# Your assignment
Below are records. Count every line containing the word "overflow" and give the number alone.

# Records to process
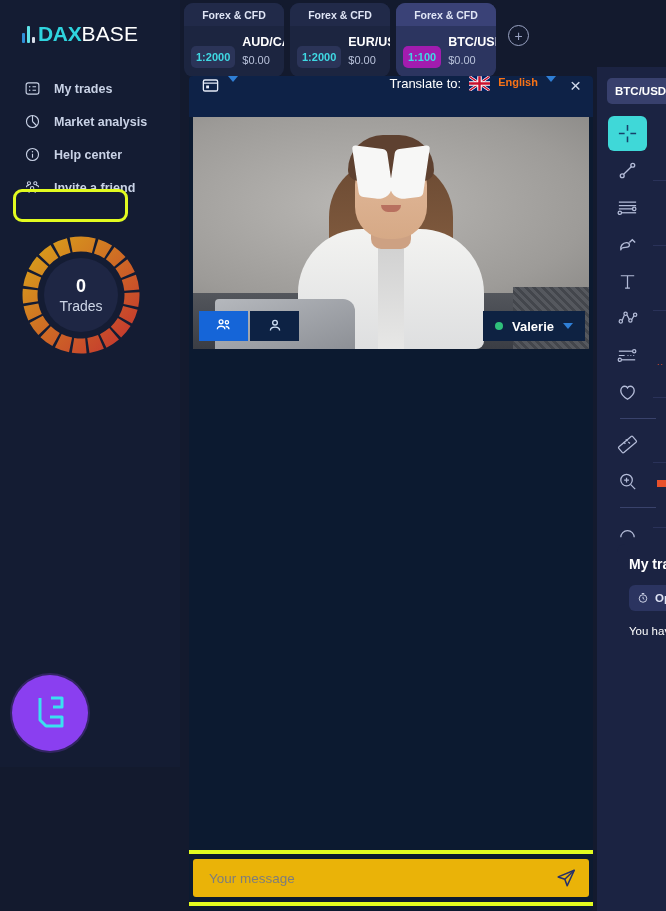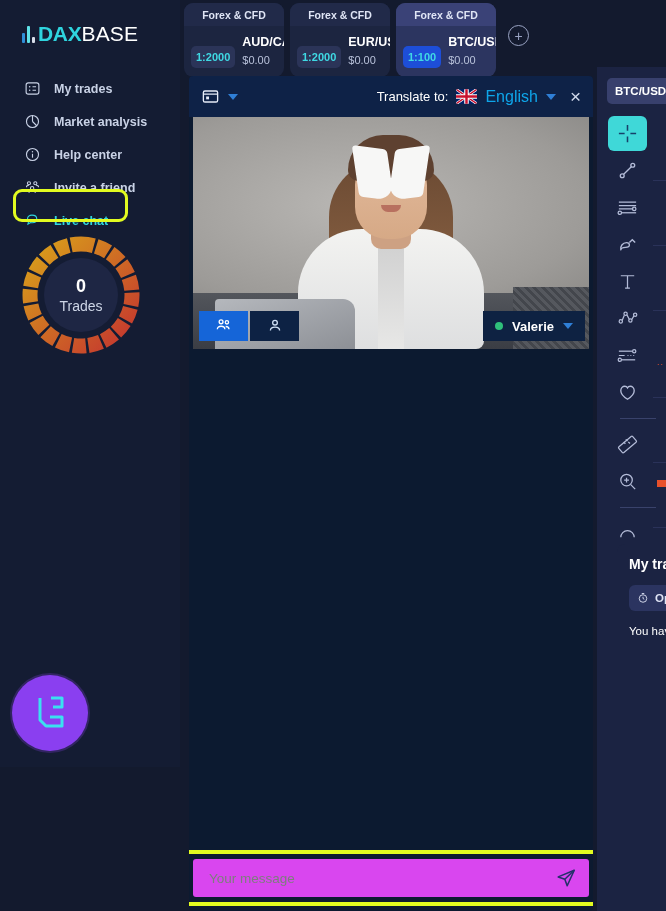--- a/index.html
+++ b/index.html
@@ -65,43 +65,43 @@
   .tab-head {
     text-align: center; color: #dfe5f5; font-size: 10.5px; font-weight: bold;
     padding: 6px 0 5px; background: #212a49;
   }
   .tab.active .tab-head { background: #3a4277; }
   .tab-body { display: flex; align-items: flex-end; gap: 7px; padding: 6px 7px 9px 7px; }
   .lev {
     background: #2b3458; color: #3fd9e4; font-size: 11px; font-weight: bold;
     padding: 5px 5px; border-radius: 5px; white-space: nowrap;
   }
-  .tab.active .lev { background: #1d4ed8; }
+  .tab.active .lev { background: #a21caf; }
   .tab-pair { color: #ffffff; font-size: 12.5px; font-weight: bold; line-height: 1.15; }
   .tab-amt { color: #b9c2da; font-size: 11px; line-height: 1.3; }
   .add-tab {
     width: 21px; height: 21px; border-radius: 50%; border: 1.4px solid #9aa4c4;
     color: #9aa4c4; display: flex; align-items: center; justify-content: center;
     font-size: 14px; margin: 22px 0 0 6px; cursor: pointer; line-height: 1;
   }
 
   
   .chat {
     position: absolute; left: 189px; top: 76px; width: 404px; height: 835px;
     background: #0c1a30; border-radius: 4px; overflow: hidden;
   }
   .chat-head {
-    height: 41px; background: #0e2247; display: flex; align-items: center;
+    height: 41px; background: #0e2247; display: flex; align-items: flex-start;
     padding: 0 12px; gap: 8px;
   }
   .caret { width: 0; height: 0; border-left: 5px solid transparent; border-right: 5px solid transparent;
            border-top: 6px solid #2f7fd6; cursor: pointer; }
   .translate-label { color: #fff; font-size: 13px; margin-left: auto; }
   .flag { width: 21px; height: 15px; border-radius: 2px; overflow: hidden; flex: 0 0 21px; }
-  .lang { color: #0ea5e9; font-size: 16px; font-weight: normal; }
+  .lang { color: #f97316; font-size: 11px; font-weight: bold; }
   .close-x { color: #cfd8ea; font-size: 19px; cursor: pointer; margin-left: 6px; line-height: 1; font-weight: 300; }
 
   .video { position: relative; height: 232px; margin: 0 4px; overflow: hidden; background: #a16207; }
   .vid-bg { position: absolute; inset: 0; background:
       radial-gradient(ellipse 120% 90% at 42% 38%, #b9b7b4 0%, #9d9b98 48%, #6f6e6c 100%); }
   .vid-desk { position: absolute; left: 0; right: 0; bottom: 0; height: 56px;
       background: linear-gradient(180deg,#53565c 0%, #3a3d44 100%); }
   .vid-laptop { position: absolute; left: 22px; bottom: 0; width: 140px; height: 50px;
       background: linear-gradient(160deg,#b5b8bd,#8d9096); border-radius: 4px 12px 0 0; }
   .vid-chairL { position: absolute; right: 0; bottom: 0; width: 76px; height: 62px;
@@ -142,21 +142,21 @@
 
   .chat-body { position: absolute; left: 0; right: 0; top: 277px; bottom: 66px; background: #0c1a30; }
 
   .composer { position: absolute; left: 0; right: 0; bottom: 0; height: 66px; }
   .composer-hl {
     position: absolute; left: -10px; top: 5px; width: 424px; height: 56px;
     border: 4px solid #e2fb20; border-radius: 8px; pointer-events: none;
   }
   .msg-box {
     position: absolute; left: 4px; top: 14px; width: 396px; height: 38px;
-    background: #d946ef; border-radius: 3px; display: flex; align-items: center;
+    background: #eab308; border-radius: 3px; display: flex; align-items: center;
     padding: 0 12px 0 16px; cursor: text;
   }
   .msg-input { flex: 1; border: 0; outline: 0; font-size: 13.5px; color: #333;
       font-family: "Liberation Sans", sans-serif; background: transparent; }
   .msg-input::placeholder { color: #7d7d7d; }
   .send-btn { color: #26306b; cursor: pointer; display: flex; }
 
   
   .chartpanel { position: absolute; left: 597px; top: 67px; width: 69px; height: 844px; background: #1b2342; }
   .sym-chip {
@@ -234,28 +234,20 @@
       <div class="nav-item">
         <span class="ico">
           <svg viewBox="0 0 24 24" width="17" height="17" fill="none" stroke="currentColor" stroke-width="1.5">
             <circle cx="7" cy="6" r="2.2"></circle>
               <circle cx="16" cy="6" r="2.2"></circle>
               <circle cx="11.5" cy="13" r="2.4"></circle>
             <path d="M3.5 11.5c0-1.7 1.6-2.6 3.5-2.6M17 8.9c1.9 0 3.5.9 3.5 2.6M7 19.5c0-1.9 2-3.2 4.5-3.2s4.5 1.3 4.5 3.2"></path>
           </svg>
         </span>
         <span>Invite a friend</span>
-      </div>
-      <div class="nav-item active">
-        <span class="ico">
-          <svg viewBox="0 0 24 24" width="17" height="17" fill="none" stroke="currentColor" stroke-width="1.6">
-            <path d="M5 9.5c0-2.8 2.6-5 6.2-5C15 4.5 18 6.5 18 9.8c0 3.2-2.8 5.4-6.4 5.4-.9 0-1.5-.1-2.2-.3L5.6 17l.7-3.2C5.5 12.7 5 11.2 5 9.5z"></path>
-          </svg>
-        </span>
-        <span>Live chat</span>
       </div>
     </div>
     <div class="nav-highlight"></div>
 
     <div class="donut-wrap">
       <svg width="118" height="118" viewBox="0 0 118 118">
         <defs>
           <linearGradient id="g1" x1="0" y1="1" x2="1" y2="0">
             <stop offset="0" stop-color="#c4342f"></stop>
               <stop offset="1" stop-color="#d9a21a"></stop>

# Response
3